By: Lakshita Bhagat
As per Nomura, the growth projection for 2022 is 7.2% because economic activity has resumed across sectors, even in sectors that had remained completely shut during the pandemic such as hotels and travel
After the economic lull during the Covid-19 crisis years, economic activities have picked up in India, especially in the wake of the ongoing festive season. As a fast-developing country, India’s growth rate is above the advanced economies. The Indian government has set the target for annual GDP growth to be over 7% for sustained growth. Recently, growth projections were released by various institutions, which have all lowered India’s GDP growth. However, different agencies have put out different numbers. The case in point is the U.S.-based International Monetary Fund (IMF) and Japan-based brokerage firm Nomura.

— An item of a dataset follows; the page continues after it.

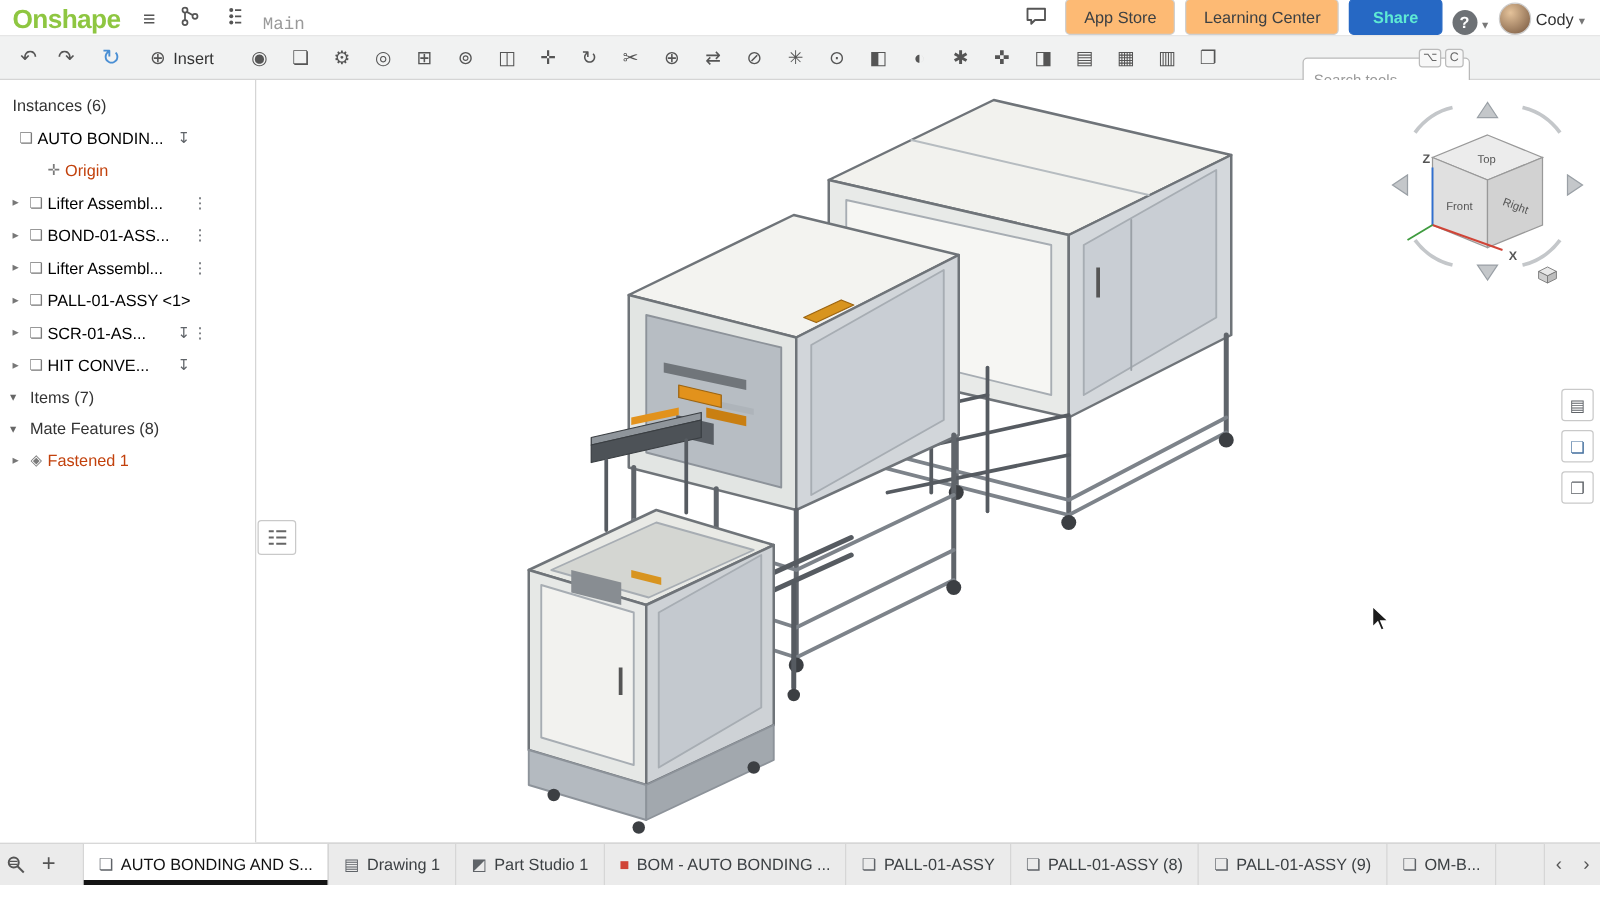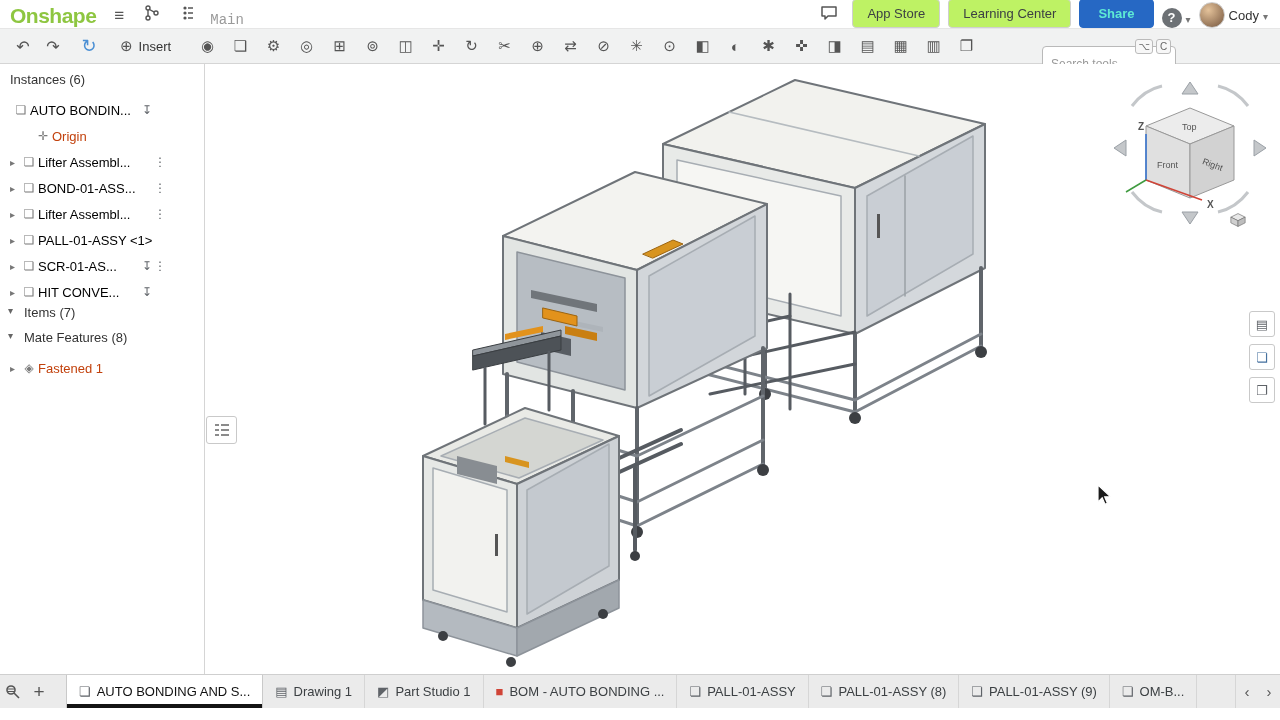"App Store" .hbtn { background: #bef264 -> #fdba74 }
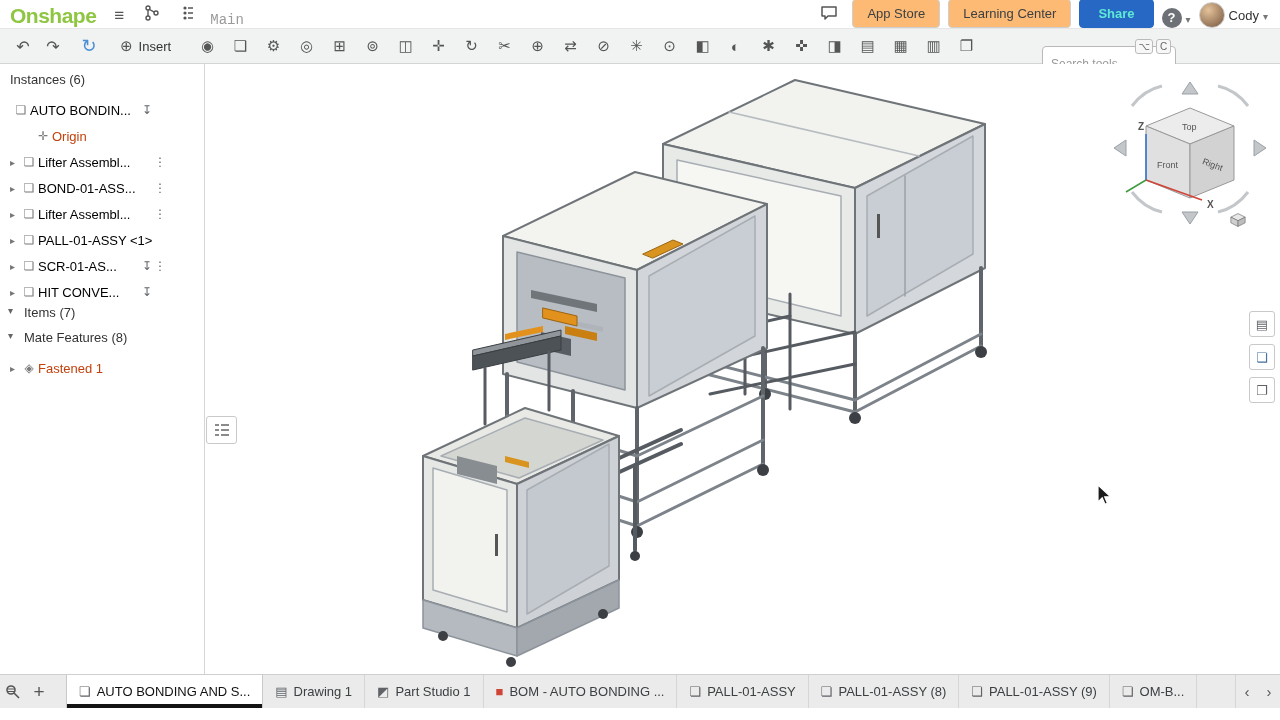"Instances (6)" .section-h { align-items: none -> center }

A look at the table below highlights the contrast between the forecasts of two entities pertaining to India, which is starker for 2023. The GDP forecast for 2022 and 2023 is 6.8% and 6.1% by the IMF and 7.2% and 4.7% by Nomura. According to IMF projections, the lowering of India’s growth forecast for the next year is not too drastic. The country is poised to lead in terms of its GDP growth despite the slashed growth forecast. However, despite projecting a 7.2% growth in GDP for 2022, Nomura has sharply cut the projected growth to 4.7% from the earlier 5.4%.
Table. GDP, Annual Percentage Change, IMF and Nomura (Projection)
|
IMF |
Nomura |
2022 |
6.8 |
7.2 |
2023 |
6.1 |
4.7 |
Source: IMF-World Economic Outlook; Nomura
Some major reasons that have led the agencies to moderate GDP growth forecasts pertain to fear of looming recession in major economies such as the US, Europe, and China. The global economy has been badly hit by the Covid-19 pandemic and by the ongoing Russia-Ukraine crisis, which has led to an increase in energy and food prices. Further, banks are tightening monetary policy to contain inflation in India and elsewhere.
As per Nomura, the growth projection for 2022 is 7.2% because economic activity has resumed across sectors, even in sectors that had remained completely shut during the pandemic such as hotels and travel. However, the projected global recession will impact India’s growth in the following year because of the slowing down of exports and the impact of inflation on consumers.
While IMF and Nomura both have linked the slashing of growth projection to the contraction of the global economy and inflationary pressures, the difference in their forecast figures might be due to their methodologies. However, what remains certain is that India should not just focus on the present growth scenario but think about its medium-term growth and how to tackle the inflationary pressures that could dampen consumption and hit demand.